### Before and after images
-*-

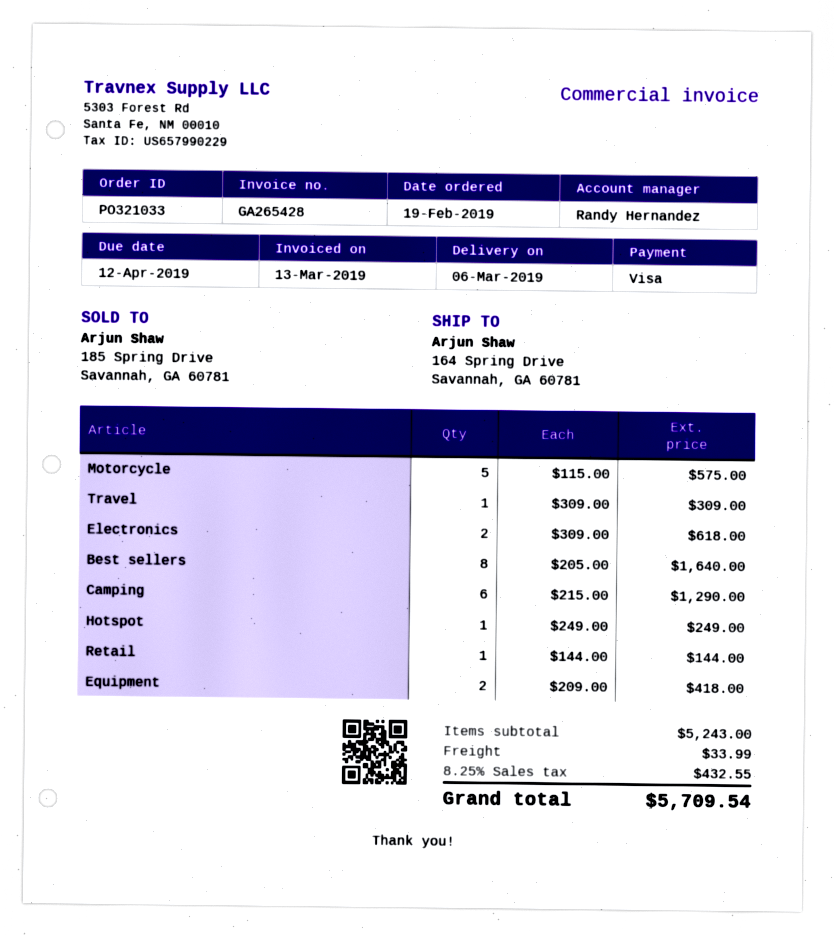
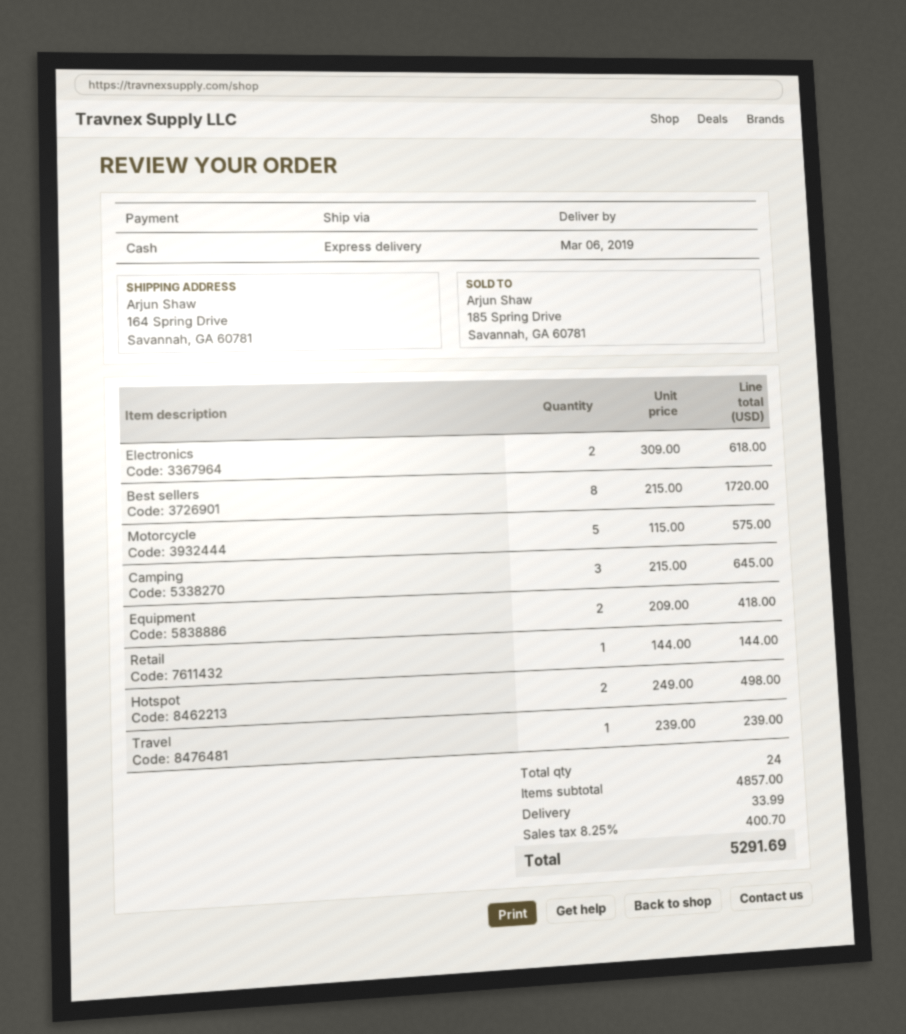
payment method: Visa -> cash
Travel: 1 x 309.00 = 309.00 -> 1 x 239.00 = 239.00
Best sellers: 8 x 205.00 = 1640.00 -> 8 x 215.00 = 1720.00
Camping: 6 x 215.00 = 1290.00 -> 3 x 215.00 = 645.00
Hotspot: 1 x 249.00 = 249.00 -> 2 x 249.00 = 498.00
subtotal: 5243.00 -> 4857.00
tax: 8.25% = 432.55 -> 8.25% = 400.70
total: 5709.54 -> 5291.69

-*-

### Task to complete
All lines from the one that contains "subtotal: 5243.00 -> 4857.00" to the end of the records above are to be copied exactly; leave out the rest.

### Response to the exercise
subtotal: 5243.00 -> 4857.00
tax: 8.25% = 432.55 -> 8.25% = 400.70
total: 5709.54 -> 5291.69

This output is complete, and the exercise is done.